--- EXERCISE MATERIAL ---
+===+

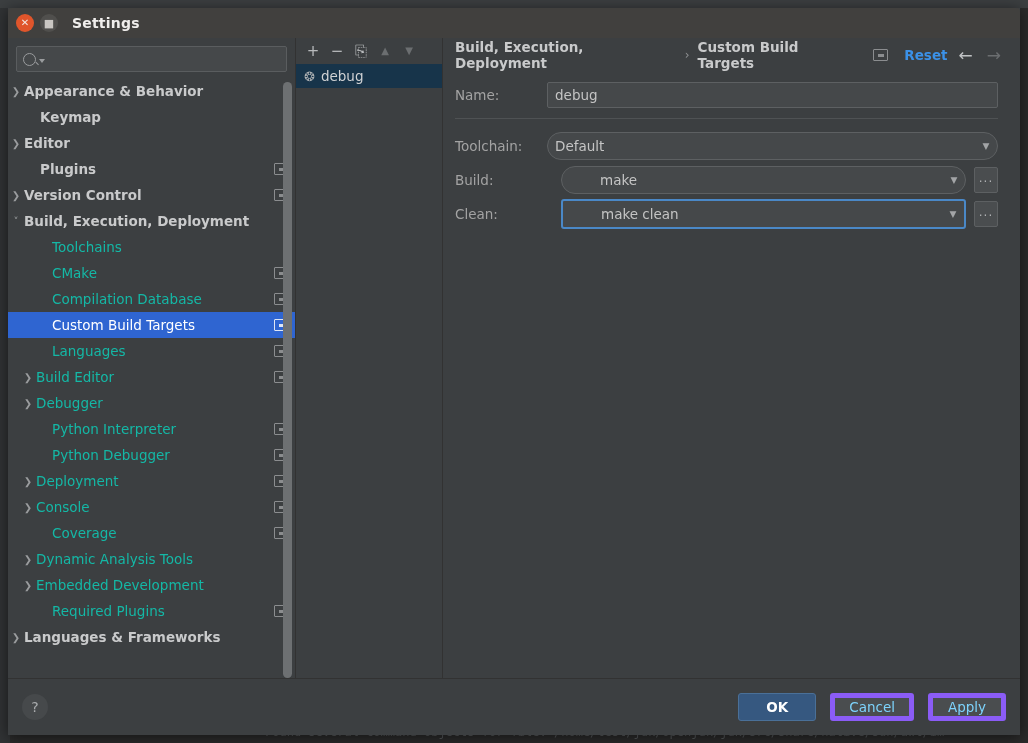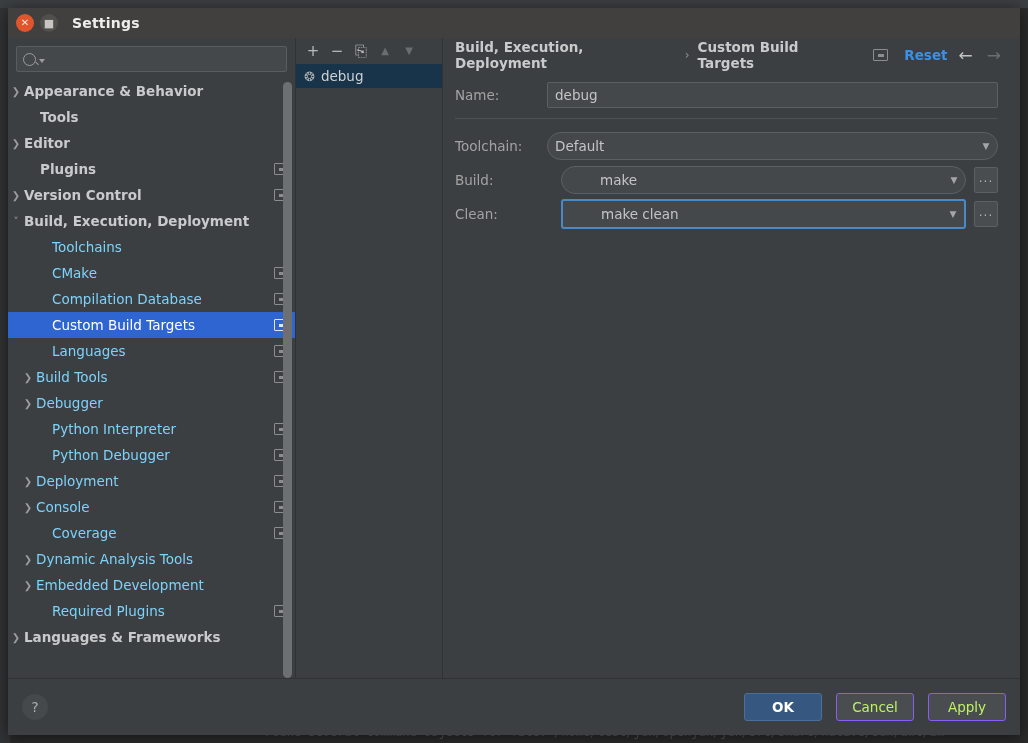--- a/index.html
+++ b/index.html
@@ -57,21 +57,21 @@
 
   #tree-scroll{flex:1 1 auto;position:relative;overflow:hidden;}
   #tree{position:absolute;left:0;top:0;width:287px;}
   .tnode{height:26px;display:flex;align-items:center;padding-right:6px;position:relative;
      white-space:nowrap;cursor:default;}
   .tnode .arrow{width:16px;flex:0 0 16px;display:flex;align-items:center;justify-content:center;
      color:#9a9c9e;font-size:10px;}
   .tnode .tlabel{flex:1 1 auto;overflow:hidden;text-overflow:ellipsis;font-size:13.5px;}
   .lvl0>.tlabel{font-weight:bold;color:#c9cacb;}
   .lvl1{padding-left:28px;}
-  .lvl1>.tlabel{color:#7dd3fc;}
+  .lvl1>.tlabel{color:#14b8a6;}
   .lvl1.has-arrow{padding-left:12px;}
   .lvl0.no-arrow{padding-left:16px;}
   .tnode.selected{background:#2f65d1;}
   .tnode.selected .tlabel{color:#ffffff;}
   .badge{width:13px;height:10px;border:1.4px solid #8b8d8f;border-radius:1px;flex:0 0 auto;
      margin-left:8px;display:flex;align-items:center;justify-content:center;}
   .badge i{display:block;width:6px;height:3px;background:#8b8d8f;}
   .tnode.selected .badge{border-color:#dfe6f5;}
   .tnode.selected .badge i{background:#dfe6f5;}
 
@@ -120,21 +120,21 @@
   .indent-left{margin-left:14px;padding-left:38px;}
 
   
   #footer{height:56px;flex:0 0 auto;display:flex;align-items:center;padding:0 14px;
      background:#3c3f41;border-top:1px solid #323232;}
   #help-btn{width:26px;height:26px;border-radius:50%;background:#46494b;color:#a9abad;
      display:flex;align-items:center;justify-content:center;font-size:14px;}
   #footer .spacer{flex:1 1 auto;}
   .dbtn{height:28px;min-width:78px;border-radius:3px;font-size:13.5px;font-family:inherit;
      display:flex;align-items:center;justify-content:center;margin-left:14px;
-     border:1px solid #8b5cf6;background:#4a4d4f;color:#bef264;padding:0 14px;box-sizing:border-box;}
+     border:5px solid #8b5cf6;background:#4a4d4f;color:#7dd3fc;padding:0 14px;box-sizing:border-box;}
   .dbtn.primary{background:#365880;border:1px solid #4a7098;color:#ffffff;font-weight:bold;}
 </style>
 </head>
 <body>
 
 <div id="bg-ide">
   <div id="bg-top-strip"></div>
   <div id="bg-left-dark"></div>
   <div id="bg-editor-right">
       <div>de</div>
@@ -168,21 +168,21 @@
         </div>
       </div>
       <div id="tree-scroll">
         <div id="tree">
             <div class="tnode lvl0 has-arrow">
               <span class="arrow">❯</span>
               <span class="tlabel">Appearance &amp; Behavior</span>
             </div>
             <div class="tnode lvl0 no-arrow">
               <span class="arrow"></span>
-              <span class="tlabel">Tools</span>
+              <span class="tlabel">Keymap</span>
             </div>
             <div class="tnode lvl0 has-arrow">
               <span class="arrow">❯</span>
               <span class="tlabel">Editor</span>
             </div>
             <div class="tnode lvl0 no-arrow">
               <span class="arrow"></span>
               <span class="tlabel">Plugins</span>
               <span class="badge">
                 <i></i>
@@ -226,21 +226,21 @@
             </div>
             <div class="tnode lvl1 no-arrow">
               <span class="arrow"></span>
               <span class="tlabel">Languages</span>
               <span class="badge">
                 <i></i>
               </span>
             </div>
             <div class="tnode lvl1 has-arrow">
               <span class="arrow">❯</span>
-              <span class="tlabel">Build Tools</span>
+              <span class="tlabel">Build Editor</span>
               <span class="badge">
                 <i></i>
               </span>
             </div>
             <div class="tnode lvl1 has-arrow">
               <span class="arrow">❯</span>
               <span class="tlabel">Debugger</span>
             </div>
             <div class="tnode lvl1 no-arrow">
               <span class="arrow"></span>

+===+

--- WHAT IS EXPECTED ---
Set the entire listing down again, exact in every line, without any pictures.

--- SOLVED PROBLEM ---
--- a/index.html
+++ b/index.html
@@ -57,21 +57,21 @@
 
   #tree-scroll{flex:1 1 auto;position:relative;overflow:hidden;}
   #tree{position:absolute;left:0;top:0;width:287px;}
   .tnode{height:26px;display:flex;align-items:center;padding-right:6px;position:relative;
      white-space:nowrap;cursor:default;}
   .tnode .arrow{width:16px;flex:0 0 16px;display:flex;align-items:center;justify-content:center;
      color:#9a9c9e;font-size:10px;}
   .tnode .tlabel{flex:1 1 auto;overflow:hidden;text-overflow:ellipsis;font-size:13.5px;}
   .lvl0>.tlabel{font-weight:bold;color:#c9cacb;}
   .lvl1{padding-left:28px;}
-  .lvl1>.tlabel{color:#7dd3fc;}
+  .lvl1>.tlabel{color:#14b8a6;}
   .lvl1.has-arrow{padding-left:12px;}
   .lvl0.no-arrow{padding-left:16px;}
   .tnode.selected{background:#2f65d1;}
   .tnode.selected .tlabel{color:#ffffff;}
   .badge{width:13px;height:10px;border:1.4px solid #8b8d8f;border-radius:1px;flex:0 0 auto;
      margin-left:8px;display:flex;align-items:center;justify-content:center;}
   .badge i{display:block;width:6px;height:3px;background:#8b8d8f;}
   .tnode.selected .badge{border-color:#dfe6f5;}
   .tnode.selected .badge i{background:#dfe6f5;}
 
@@ -120,21 +120,21 @@
   .indent-left{margin-left:14px;padding-left:38px;}
 
   
   #footer{height:56px;flex:0 0 auto;display:flex;align-items:center;padding:0 14px;
      background:#3c3f41;border-top:1px solid #323232;}
   #help-btn{width:26px;height:26px;border-radius:50%;background:#46494b;color:#a9abad;
      display:flex;align-items:center;justify-content:center;font-size:14px;}
   #footer .spacer{flex:1 1 auto;}
   .dbtn{height:28px;min-width:78px;border-radius:3px;font-size:13.5px;font-family:inherit;
      display:flex;align-items:center;justify-content:center;margin-left:14px;
-     border:1px solid #8b5cf6;background:#4a4d4f;color:#bef264;padding:0 14px;box-sizing:border-box;}
+     border:5px solid #8b5cf6;background:#4a4d4f;color:#7dd3fc;padding:0 14px;box-sizing:border-box;}
   .dbtn.primary{background:#365880;border:1px solid #4a7098;color:#ffffff;font-weight:bold;}
 </style>
 </head>
 <body>
 
 <div id="bg-ide">
   <div id="bg-top-strip"></div>
   <div id="bg-left-dark"></div>
   <div id="bg-editor-right">
       <div>de</div>
@@ -168,21 +168,21 @@
         </div>
       </div>
       <div id="tree-scroll">
         <div id="tree">
             <div class="tnode lvl0 has-arrow">
               <span class="arrow">❯</span>
               <span class="tlabel">Appearance &amp; Behavior</span>
             </div>
             <div class="tnode lvl0 no-arrow">
               <span class="arrow"></span>
-              <span class="tlabel">Tools</span>
+              <span class="tlabel">Keymap</span>
             </div>
             <div class="tnode lvl0 has-arrow">
               <span class="arrow">❯</span>
               <span class="tlabel">Editor</span>
             </div>
             <div class="tnode lvl0 no-arrow">
               <span class="arrow"></span>
               <span class="tlabel">Plugins</span>
               <span class="badge">
                 <i></i>
@@ -226,21 +226,21 @@
             </div>
             <div class="tnode lvl1 no-arrow">
               <span class="arrow"></span>
               <span class="tlabel">Languages</span>
               <span class="badge">
                 <i></i>
               </span>
             </div>
             <div class="tnode lvl1 has-arrow">
               <span class="arrow">❯</span>
-              <span class="tlabel">Build Tools</span>
+              <span class="tlabel">Build Editor</span>
               <span class="badge">
                 <i></i>
               </span>
             </div>
             <div class="tnode lvl1 has-arrow">
               <span class="arrow">❯</span>
               <span class="tlabel">Debugger</span>
             </div>
             <div class="tnode lvl1 no-arrow">
               <span class="arrow"></span>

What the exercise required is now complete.